I see a lot of recommendations for home-brew potting soil / growing medium. In some cases, amending commercially produced potting soil with things such as DE, pine bark chips or fines, compost, etc. I also understand that a pH around 6-7 is typically ideal for most plants, and think I’m hearing to target around 6.0 for most fruit trees.
If mixing your own or amending commercial, how do you know you are landing in an acceptable pH?
It would be good to know if I should be concerned.
It seems many of the home brew with pine bark falls a bit acidic. Is it recommended for containers to try to adjust this up with lime?
First, invest in a really accurate pH meter, one that you can calibrate with pH 4 and pH 10 solutions. You want one that is accurate to tenths of a pH. I use the Aptera pH 20 and have been very pleased. It has allowed me to test composted horse manure (pH 8.3) and adjust with ammonium sulfate to reach 6.5 for fruit trees.
Thanks. I can see how that would work with finer or softer particles. How does one test something that, for instance, has 1/4" chunks of solid pine bark? does one first grind, then put in water solutions then test?
Ph in potting soil is a moving target that’s for sure. For me, they gradually get more acid for various reasons. OK at the beginning of last season doesn’t necessarily mean OK at the beginning of this season.
I found a digital meter 100% better than color- coded test strips, the colors of which left me guessing. You calibrate this Aptera meter with stock pH solutions before each use - accurate within .1 pH.
The irrigation water also needs to be considered.Let’s say the target pH is 6 and at the tap,it’s 7.5.Eventually,the soil’s alkalinity is going to rise,if an acidifier isn’t used.
Ammonium Sulfate could be tried,but can be over applied,because of the high nitrogen.

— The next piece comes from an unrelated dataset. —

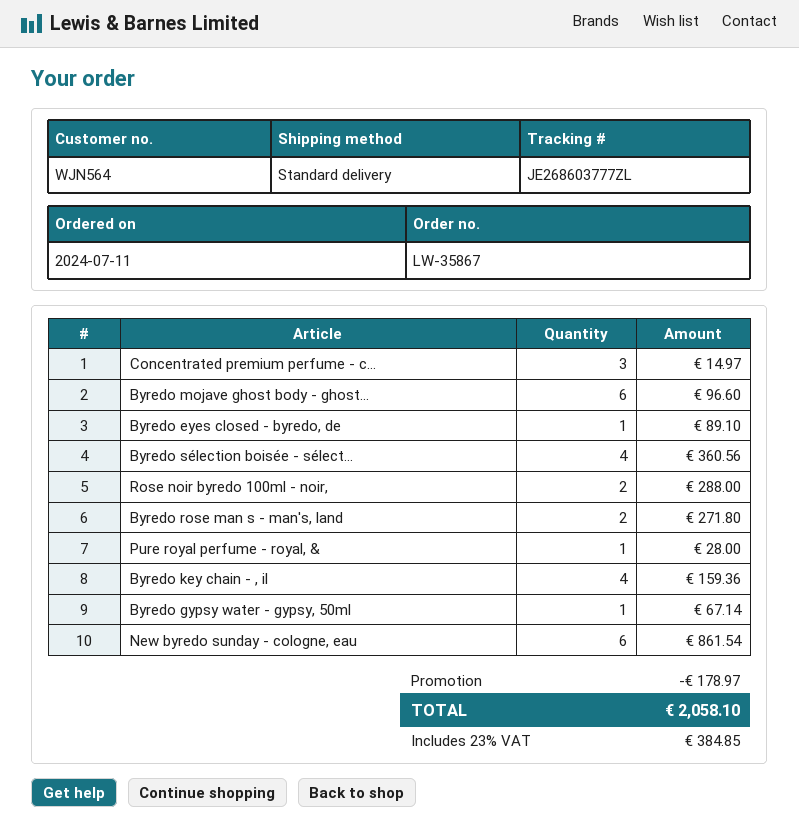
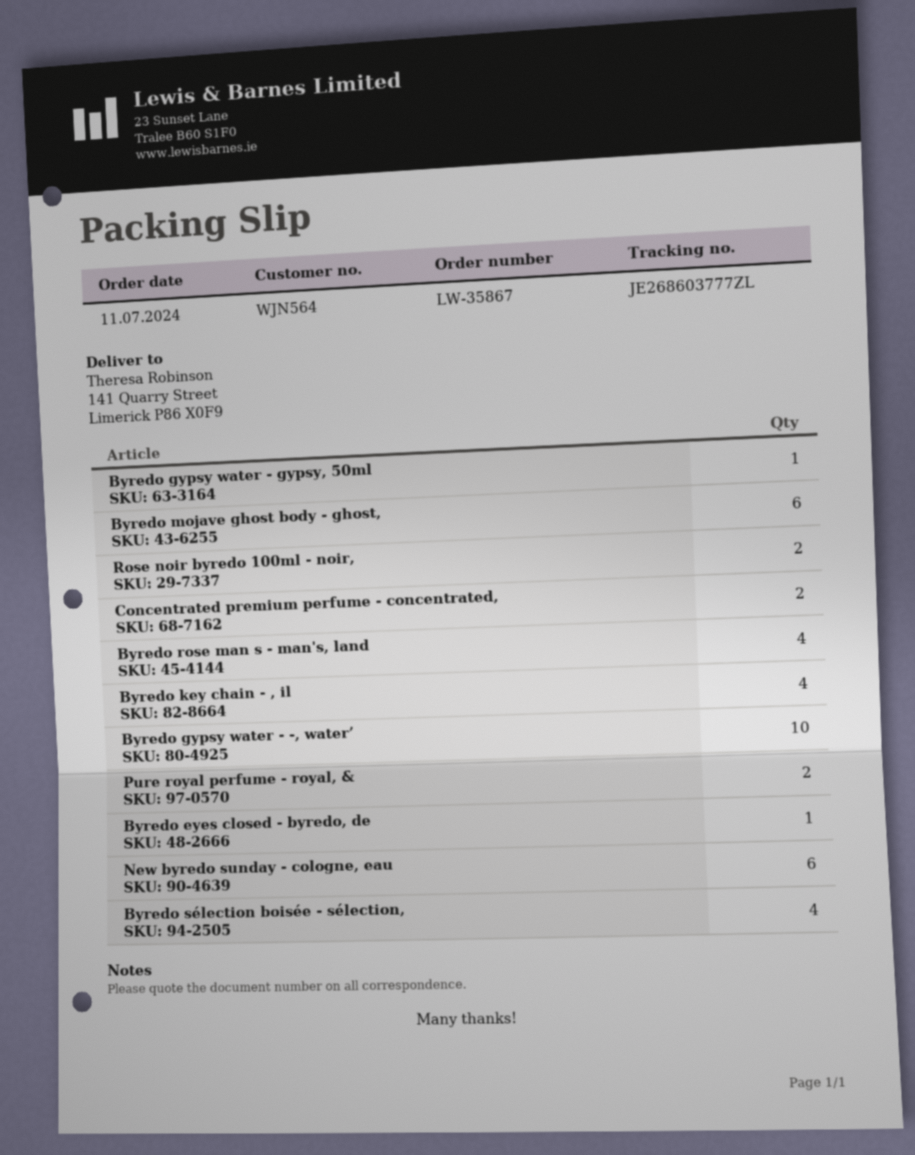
Concentrated premium perfume - c...: 3 -> 2
Byredo rose man s - man's, land: 2 -> 4
Pure royal perfume - royal, &: 1 -> 2
Byredo gypsy water - -, water’: none -> 10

I too much prefer professional strips the colors could not be easier to read. I myself would never buy a Meter. Too much work to keep it accurate. Too much of an expense too. I like the 4 to7 range strips as anything out of that range isn’t important to me.
I mostly have to use city water to water so potting soils slowly become basic over time as the material composts. I myself do not use lime. I don’t have a need for it. I do add oyster or crab shells to add calcium or gypsum works too. I try to avoid lime as long term my soils become too basic.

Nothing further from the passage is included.